Specialized DC electric motor

A torque motor is a specialized form of DC electric motor which can operate indefinitely while stalled, without incurring damage. In this mode of operation, the motor will apply a steady torque to the load (hence the name). A torque motor that cannot perform a complete rotation is known as a limited angle torque motor. Brushless torque motors are available; elimination of commutators and brushes allows higher speed operation.

==Construction==
Torque motors normally use toroidal construction, allowing them to have wider diameter, more torque, and better dissipation of heat. They differ from other motors in their higher torque, thermal performance, and ability to operate while drawing high current in a stalled state.

==Linear versions==
An analogous device, moving linearly rather than rotating, is described as a 'force motor'. These are widely used for refrigeration compressors and ultra-quiet air compressors, where the force motor produces simple harmonic motion in conjunction with a restoring spring.

==Applications==
===Tape recorders===
A common application of a torque motor would be the supply- and take-up reel motors in a tape drive. In this application, driven from a low voltage, the characteristics of these motors allow a relatively constant light tension to be applied to the tape whether or not the capstan is feeding tape past the tape heads. Driven from a higher voltage (and so delivering a higher torque), the torque motors can also achieve fast-forward and rewind operation without requiring any additional mechanics such as gears or clutches.

===Computer games===
In the computer gaming world, torque motors are used in force feedback steering wheels.

===Throttle control===
Another common application is the control of the throttle of an internal combustion engine in conjunction with an electronic governor. In this usage, the motor works against a return spring to move the throttle in accordance with the output of the governor. The latter monitors engine speed by counting electrical pulses from the ignition system or from a magnetic pickup and, depending on the speed, makes small adjustments to the amount of current applied to the motor.
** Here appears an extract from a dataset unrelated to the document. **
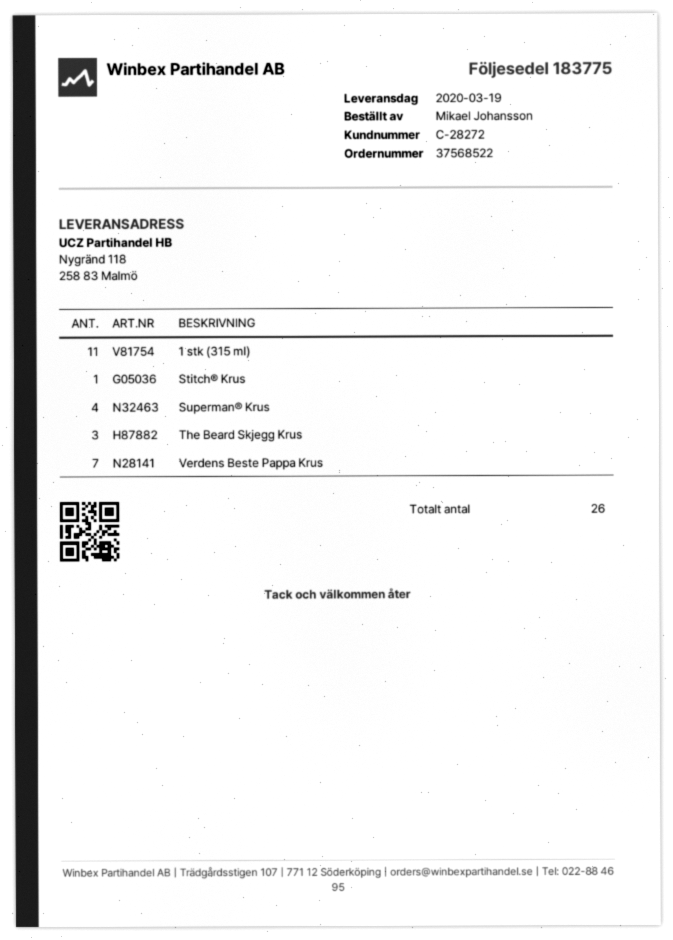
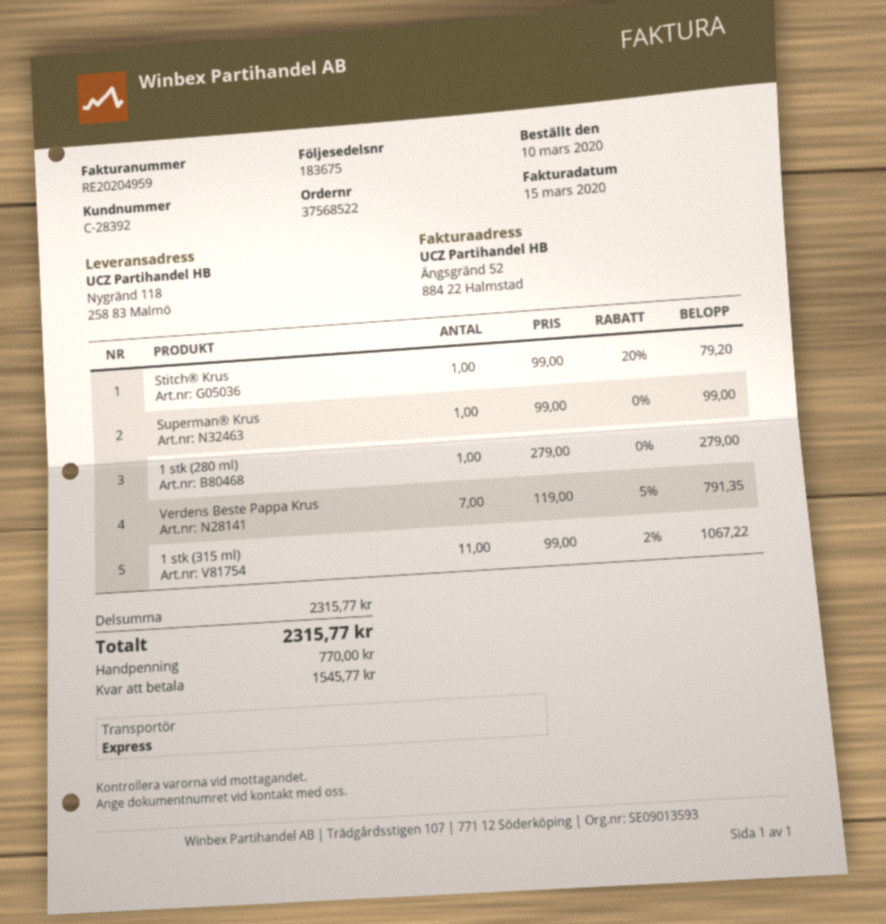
delivery note number: 183775 -> 183675
customer number: C-28272 -> C-28392
Superman® Krus: 4 -> 1
The Beard Skjegg Krus: 3 -> none
1 stk (280 ml): none -> 1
If the engine starts to slow down relative to the desired speed, the current will be increased, the motor will develop more torque, pulling against the return spring and opening the throttle. Should the engine run too fast, the governor will reduce the current being applied to the motor, causing the return spring to pull back and close the throttle.

===Actuators===
Torque motors can be used as actuators for direct-drive mechanisms in some situations where otherwise geared electric motors would be used; for example, in motion control systems or servomechanisms. Actuators are hardware devices that converts the controller command signal into a change in a physical parameters.